Nous entrons en contact avec les conducteurs de 4×4 qui devaient nous emmener à Macapà pour 250R$/personne (env. 60€), toujours selon le même arrangement par téléphone une semaine plus tôt. Rebelote, ils ont changé leur tarif et veulent 300R$/personne. Nous les congédions et recherchons de nouveaux chauffeurs. La situation est tendue, les prix montent de minute en minute, on nous annonce 350 puis 400R$/personne. Un bus s’arrête devant notre hôtel et nous propose 150R$/personne, nous expliquant que c’est un transport de marchandises et qu’ils souhaitent juste rentabiliser un peu. Dexter est méfiant et ne se sent pas en confiance. Nous renonçons à cette solution. Finalement, nous trouvons 2 voitures : un 4×4 pour 300R$/personne et une petite berline pour 265R$/personne.

Route et piste entre Oiapoque et Macapà

On fini par partir vers midi sur une route unique qui traverse la forêt: la BR 156. A moins de 50km, on retrouve le bus qui nous proposait de nous emmener, au bord de la route, arrêté. Je ne connaitrai pas le fin mot de cette histoire, mais j’imagine que les personnes transportées pourraient bien être dépouillées et laissées sur le bord de la route … on est dans la jungle.

Le goudron s’arrête à peu près 50km après Oiapoque et alors commence la piste.

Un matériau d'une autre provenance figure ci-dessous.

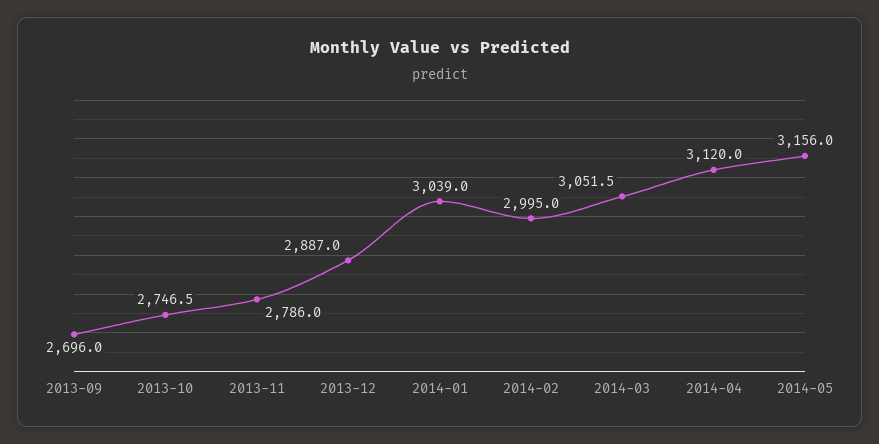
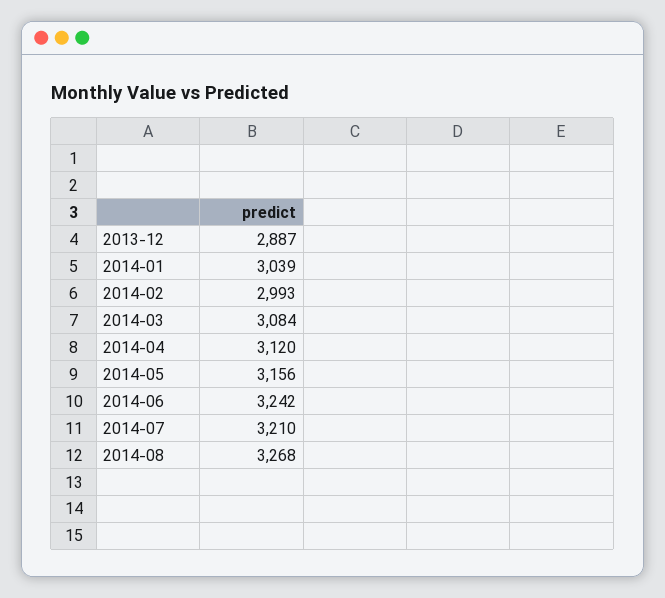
2013-09: 2696 -> none
2013-10: 2746.5 -> none
2013-11: 2786 -> none
2014-02: 2995 -> 2993
2014-03: 3051.5 -> 3084
2014-06: none -> 3242
2014-07: none -> 3210
2014-08: none -> 3268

Une belle piste de terre couleur rouille. Nous avons de la chance, en cette saison de pluie (il pleut quasiment tout le temps), la piste peut se transformer très vite en vilaine boue où tous les véhicules s’enfoncent (une photo ci-dessous montre ce à quoi nous avons échappé). Malgré les nombreux nids de poules et passages difficiles, les conducteurs se lancent comme des fous sur cette pauvre piste et les nombreux ponts en bois qui traversent les toutes aussi nombreuses rivières. 110km de piste sur un territoire partagé par plusieurs communautés indiennes; les plus assimilés à notre culture vivent près de la route, les autres vivent bien plus retirés dans la forêt et on ne les voit pas. Une forêt qu’ils connaissent par coeur et qui leur donne tout ce dont ils ont besoin ; nourriture, médicaments, outils… Je suis assise dans le 4×4 à côté d’un chauffeur très religieux (les évangélistes sont très présents au Brésil), également prédicateur et sans aucun doute aussi escroc. Il nous inflige des musiques religieuses sur les 600km. Mais le trajet est tellement beau, la forêt intense, quelques villages indiens et cette moiteur. Bonheur.

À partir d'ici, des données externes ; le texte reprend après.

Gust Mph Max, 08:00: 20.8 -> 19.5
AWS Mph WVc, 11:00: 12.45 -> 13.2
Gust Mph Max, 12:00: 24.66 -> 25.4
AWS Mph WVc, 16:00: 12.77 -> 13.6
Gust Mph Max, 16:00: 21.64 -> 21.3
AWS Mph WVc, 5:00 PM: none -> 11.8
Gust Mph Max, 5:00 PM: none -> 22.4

Après ces premiers 200km environ, nous sortons des territoires indiens, la route est asphaltée et, gros choc, il n’existe presque plus de forêt. Nous roulons sur les 400km restant dans un paysage de prairies, quelques bœufs, des fermes disséminées. J’avais fait cette même route il y a 30ans et la forêt allait d’Oiapoque à Macapà. Maintenant, les eucalyptus sont plantés en rangs sur des longs kilomètres pour l’industrie du papier.

Nous arrivons vers 20h à Macapà, sain et sauf !

L’Etat d’Amapa

L’Etat que nous venons de traverser du nord au sud, regorge de ressources naturelles : fer, manganèse, granite, or, pétrole, poissons, eau minérale, noix du Parà, bois, papier. Il est producteur de riz, de manioc, de viande bovine. Le manque d’accès routiers avec les Etats voisins rend ses échanges commerciaux difficiles et dépendants des réseaux fluviaux, notamment par le port de Santana, au sud de Macapà. Depuis Santana, l’Amapa exporte ses ressources vers l’Asie (par le canal de Panama), l’Amérique du nord et l’Europe.